Dirigida por el ruso Timur Bekmambetov, realizador de títulos como ‘Guardianes de la noche’, ‘Se busca’ o la nueva versión de ‘Ben-Hur’, y con guion de Marco van Belle, ‘Sin piedad’ es un thriller ambientado en un futuro cercano con una premisa que promete mucha intriga, acción y diversos dilemas morales.
Chris Pratt interpreta al detective Chris Raven, un oficial con problemas de alcoholismo que le ha acarreado además problemas familiares, siendo él uno de los participes en la creación del sistema de justicia “Mercy”, en el que la IA es el único impartidor de justicia, por lo que cada acusado cuenta con un juicio durante 90 minutos donde debe probar su inocencia, usando a su favor todo el archivo tecnológico del gobierno de la ciudad de Los Angeles, o sino será ejecutado en el momento.
Raven despierta un día en la silla de Mercy siendo acusado por el asesinato de su esposa sin ser capaz de recordar nada, en un juicio presidido por la jueza virtual Maddox (Rebecca Ferguson), por lo que durante los siguientes 90 minutos debe ser capaz de probar su inocencia usando la tecnología a su favor, así como los testimonios y ayudas de colegas y amigos.
La película plantea una situación prometedora desde un inicio, Berkmambetov consigue plantar bien las pautas a seguir para volver a su relato atrapante y lleno de tensión, logrando varias secuencias de acción llenas de adrenalina, pero con un importante punto flaco en el guion, conformado por situaciones caprichosas, que se resuelven de acuerdo a lo que la historia necesita.

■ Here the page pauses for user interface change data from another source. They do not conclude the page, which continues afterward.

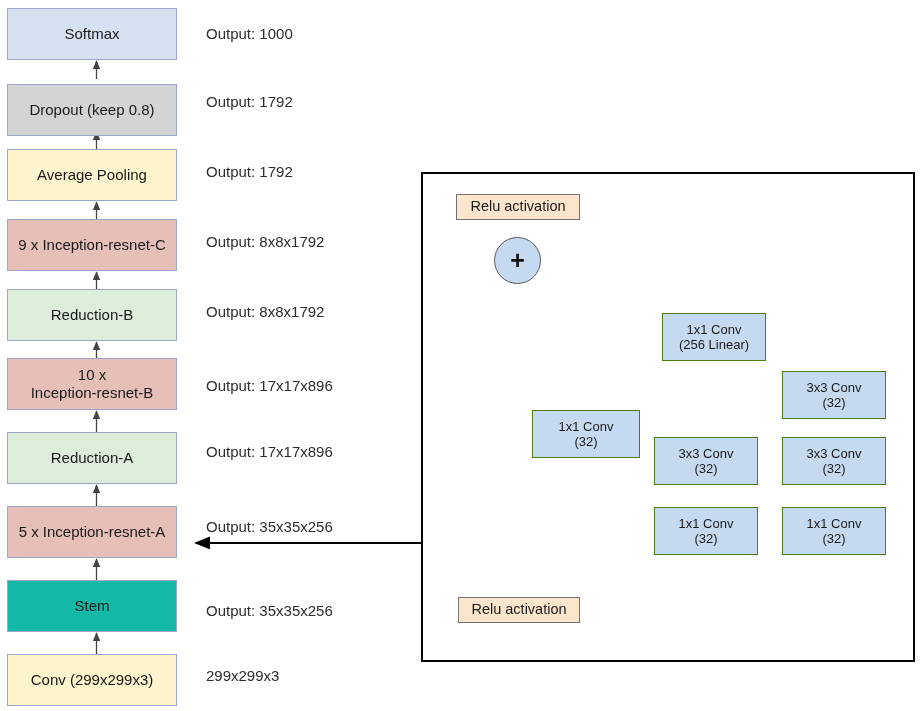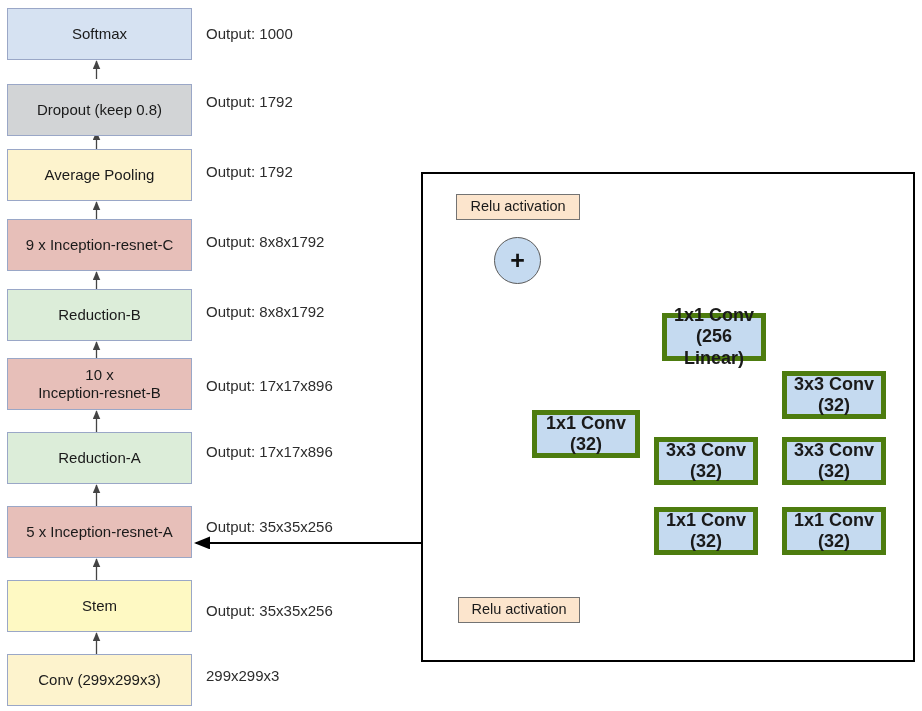--- a/index.html
+++ b/index.html
@@ -34,7 +34,7 @@
   
   .pipe-box {
     left: 7px;
-    width: 185px;
+    width: 170px;
     height: 52px;
     border: 1px solid #9aa7c7;
     font-size: 15px;

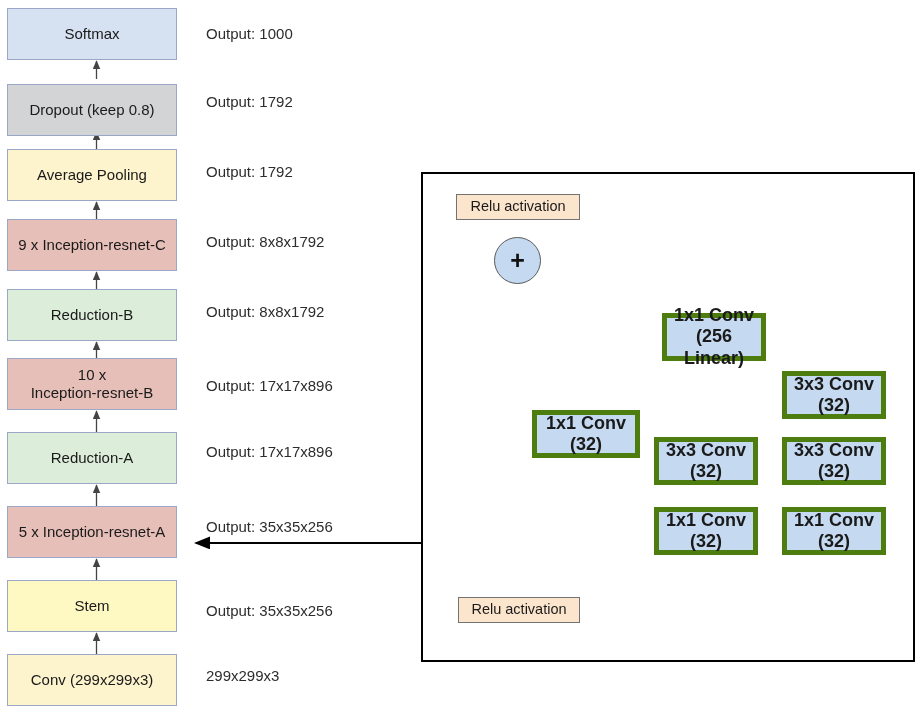--- a/index.html
+++ b/index.html
@@ -49,9 +49,8 @@
   
   .conv-box {
     background: #c5daf0;
-    border: 5px solid #4d7c0f;
-    font-size: 18px;
-    font-weight: bold;
+    border: 1px solid #4d7c0f;
+    font-size: 13px;
   }
   .relu-box {
     background: #fce5cd;

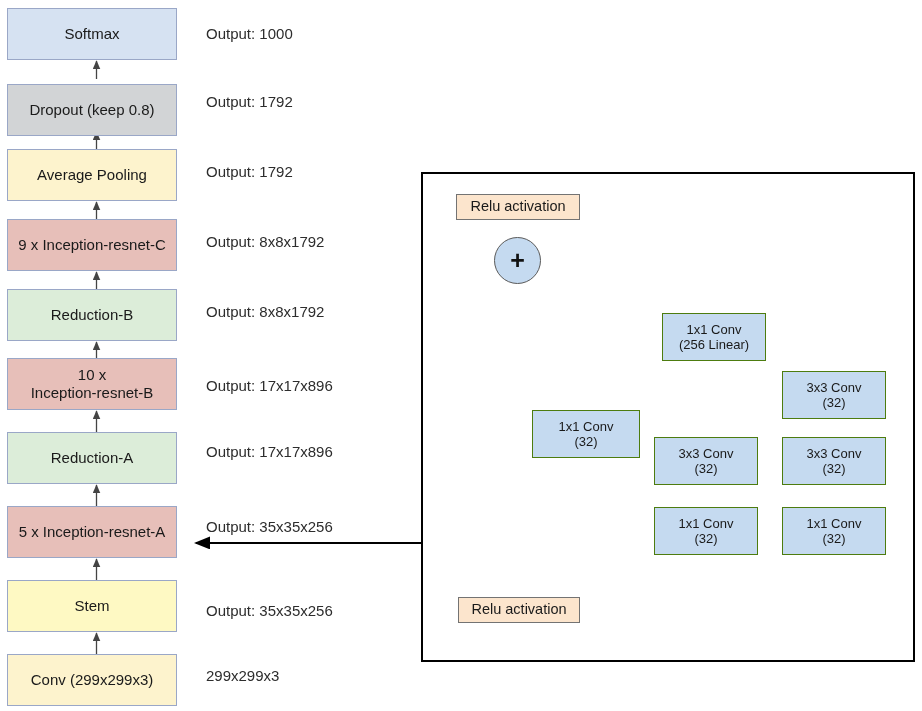--- a/index.html
+++ b/index.html
@@ -44,7 +44,7 @@
   .c-yellow { background: #fdf3cd; text-align: right; }
   .c-red    { background: #e7bfb9; }
   .c-green  { background: #dcedd9; text-align: center; }
-  .c-purple { background: #fef9c3; }
+  .c-purple { background: #14b8a6; }
 
   
   .conv-box {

Chris Pratt permance el 90 por ciento del tiempo anclado a una silla, obligado a que su perfomance sea a través de la gestualidad de su rostro, quedándose muy corto en su interpretación, mientras Rebecca Ferguson supera todos los inconvenientes de representar a un personaje virtual dotándolo de pequeños detalles.
Y si bien la película cumple con parte de lo que el espectador espera, lo hace con una historia llena de forzadas casualidades y sacrificando el verosímil en más de una ocasión, no consigue ser tan certera en la crítica ni en la reflexión pretendida, quedándose como un entretenimiento tan funcional como efímero.